Variance after scaling and summing: One of the most useful facts from statistics

What do \(R^2\), laboratory error analysis, ensemble learning, meta-analysis, and financial portfolio risk all have in common? The answer is that they all depend on a fundamental principle of statistics that is not as widely known as it should be. Once this principle is understood, a lot of stuff starts to make more sense.

Here’s a sneak peek at what the principle is.

\[\sigma_{p}^{2} = \sum\limits_{i} \sum\limits_{j} w_i w_j \sigma_i \sigma_j \rho_{ij}\]

Don’t worry if the formula doesn’t yet make sense! We’ll work our way up to it slowly, taking pit stops along the way at simpler formulas that are useful on their own. As we work through these principles, we’ll encounter lots of neat applications and explainers.

This post consists of three parts:

Part 1: Sums of uncorrelated random variables: Applications to social science and laboratory error analysis

Let’s start with some simplifying conditions and assume that we are dealing with uncorrelated random variables. If you take two of them and add them together, the variance of their sum will equal the sum of their variances. This is amazing!

To demonstrate this, I’ve written some Python code that generates three arrays, each of length 1 million. The first two arrays contain samples from two normal distributions with variances 9 and 16, respectively. The third array is the sum of the first two arrays. As shown in the simulation, its variance is 25, which is equal to the sum of the variances of the first two arrays (9 + 16).

from numpy.random import randn
import numpy as np
n = 1000000
x1 = np.sqrt(9) * randn(n) # 1M samples from normal distribution with variance=9
print(x1.var()) # 9
x2 = np.sqrt(16) * randn(n) # 1M samples from normal distribution with variance=16
print(x2.var()) # 16
xp = x1 + x2
print(xp.var()) # 25

This fact was first discovered in 1853 and is known as Bienaymé’s Formula. While the code example above shows the sum of two random variables, the formula can be extended to multiple random variables as follows:

If \(X_p\) is a sum of uncorrelated random variables \(X_1 .. X_n\), then the variance of \(X_p\) will be

\[\sigma_{p}^{2} = \sum{\sigma^2_i}\]

where each \(X_i\) has variance \(\sigma_i^2\).

What does the \(p\) stand for in \(X_p\)? It stands for portfolio, which is just one of the many applications we’ll see later in this post.

Why this is useful

Bienaymé’s result is surprising and unintuitive. But since it’s such a simple formula, it is worth committing to memory, especially because it sheds light on so many other principles. Let’s look at two of them.
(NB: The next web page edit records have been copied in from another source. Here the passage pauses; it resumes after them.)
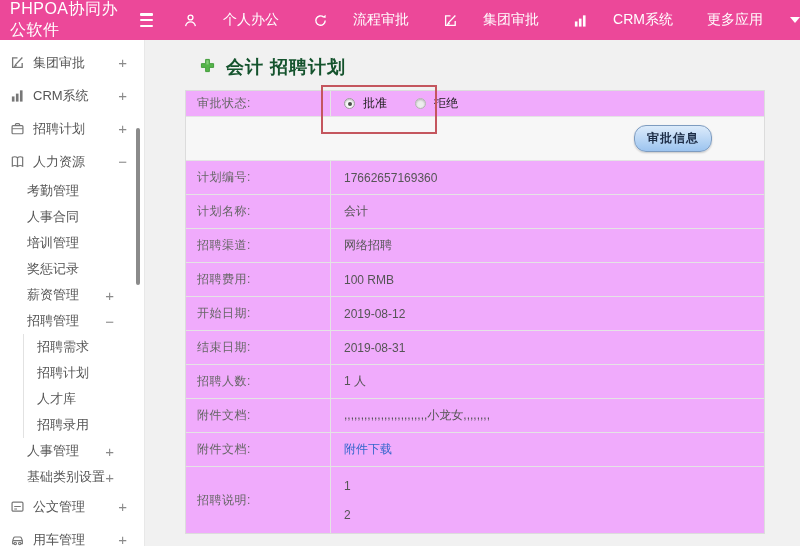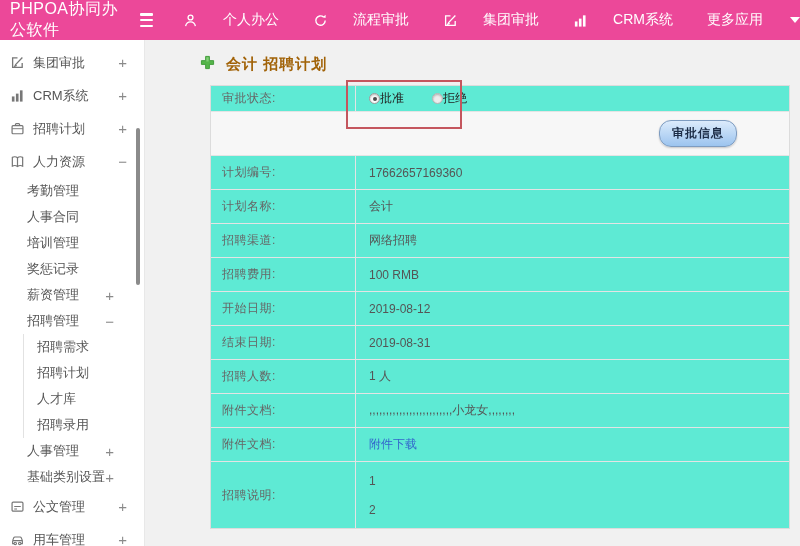--- a/index.html
+++ b/index.html
@@ -27,34 +27,34 @@
   .side-item.lvl1 { height:26px; padding-left:27px; }
   .side-item.lvl2 { height:26px; margin-left:23px; padding-left:13px; border-left:1px solid #e2e2e2; }
   .expand { position:absolute; color:#8a8a8a; font-size:15px; line-height:1; }
   .lvl0 .expand { right:17px; }
   .lvl1 .expand { right:30px; }
   .sidebar-scrollbar { position:absolute; right:4px; top:88px; width:4px; height:157px; background:#8b8b8b; border-radius:2px; }
 
   
   .content { flex:1; background:#f1f1f1; position:relative; overflow:hidden; }
   .page-title-row { margin:15px 0 11px 55px; display:flex; align-items:center; gap:11px; }
-  .page-title { font-size:15px; font-weight:bold; color:#a16207; letter-spacing:1px; }
-
-  .detail-table { margin-left:65px; width:580px; background:#5eead4; border:1px solid #dcdcdc; position:relative; }
+  .page-title { font-size:18px; font-weight:bold; color:#14532d; letter-spacing:1px; }
+
+  .detail-table { margin-left:40px; width:580px; background:#f0abfc; border:1px solid #dcdcdc; position:relative; }
   .trow { display:flex; border-bottom:1px solid #e4e4e4; min-height:34px; align-items:stretch; }
   .trow:last-child { border-bottom:none; }
   .tlabel { width:145px; flex:none; border-right:1px solid #e4e4e4; display:flex; align-items:center; padding-left:11px; font-size:12px; color:#666; letter-spacing:.5px; }
   .tvalue { flex:1; display:flex; align-items:center; padding-left:13px; font-size:12px; color:#555; }
   .trow.tall { min-height:66px; }
   .trow.tall .tvalue { flex-direction:column; align-items:flex-start; justify-content:center; gap:15px; }
   .vlink { color:#3366cc; cursor:pointer; text-decoration:none; }
 
   .status-row { min-height:26px; }
   .radio-group { display:flex; gap:28px; align-items:center; }
-  .radio { display:flex; align-items:center; font-size:12px; color:#222; cursor:pointer; }
+  .radio { display:flex; align-items:center; gap:8px; font-size:12px; color:#222; cursor:pointer; }
   .radio-dot { width:11px; height:11px; border-radius:50%; border:1px solid #9a9a9a; background:#fbfbfb; position:relative; box-shadow:inset 0 1px 2px rgba(0,0,0,.25); flex:none; }
   .radio-dot.checked::after { content:''; position:absolute; left:2.5px; top:2.5px; right:2.5px; bottom:2.5px; border-radius:50%; background:#4a4a4a; }
   .radio-dot.unchecked { background:#ededed; border-color:#b3b3b3; }
 
   .button-row { height:44px; background:#f7f7f7; display:flex; align-items:center; justify-content:flex-end; padding-right:52px; border-bottom:1px solid #e4e4e4; }
   .approve-info-btn { font-family:inherit; font-size:12px; font-weight:bold; color:#1c2c46; padding:4px 12px; border:1px solid #7e9cc0; border-radius:12px; background:linear-gradient(#dcebfb,#9cc4ef); cursor:pointer; box-shadow:0 1px 2px rgba(0,0,0,.2); letter-spacing:1px; }
 
   .annotation-box { position:absolute; left:135px; top:-6px; width:116px; height:49px; border:2px solid #c4565e; pointer-events:none; }
 </style>
 </head>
Understanding \(R^2\) and “variance explained”

Psychologists often talk about “within-group variance”, “between-group variance”, and “variance explained”. What do these terms mean?

Imagine a hypothetical study that measured the extraversion of 10 boys and 10 girls, where extraversion is measured on a 10-point scale (Figure 1. Orange bars). The boys have a mean extraversion of 4.4 and the girls have a mean extraversion 5.0. In addition, the overall variance of the data is 2.5. We can decompose this variance into two parts:

Figure 1: Decomposition of extraversion scores (orange) into between-group variance (blue) and within-group variance (pink).

If you add these arrays together, the resulting array will represent the observed data (Figure 1. Orange bars). The variance of the observed array is 2.5, which is exactly what is predicted by Bienaymé’s Formula. It is the sum of the variances of the two component arrays (0.9 + 1.6). Psychologists might say that sex “explains” 0.9/2.5 = 36% of the extraversion variance. Equivalently, a model of extraversion that uses sex as the only predictor would have an \(R^2\) of 0.36.

Error propagation in laboratories

If you ever took a physics lab or chemistry lab back in college, you may remember having to perform error analysis, in which you calculated how errors would propagate through one noisy measurement after another.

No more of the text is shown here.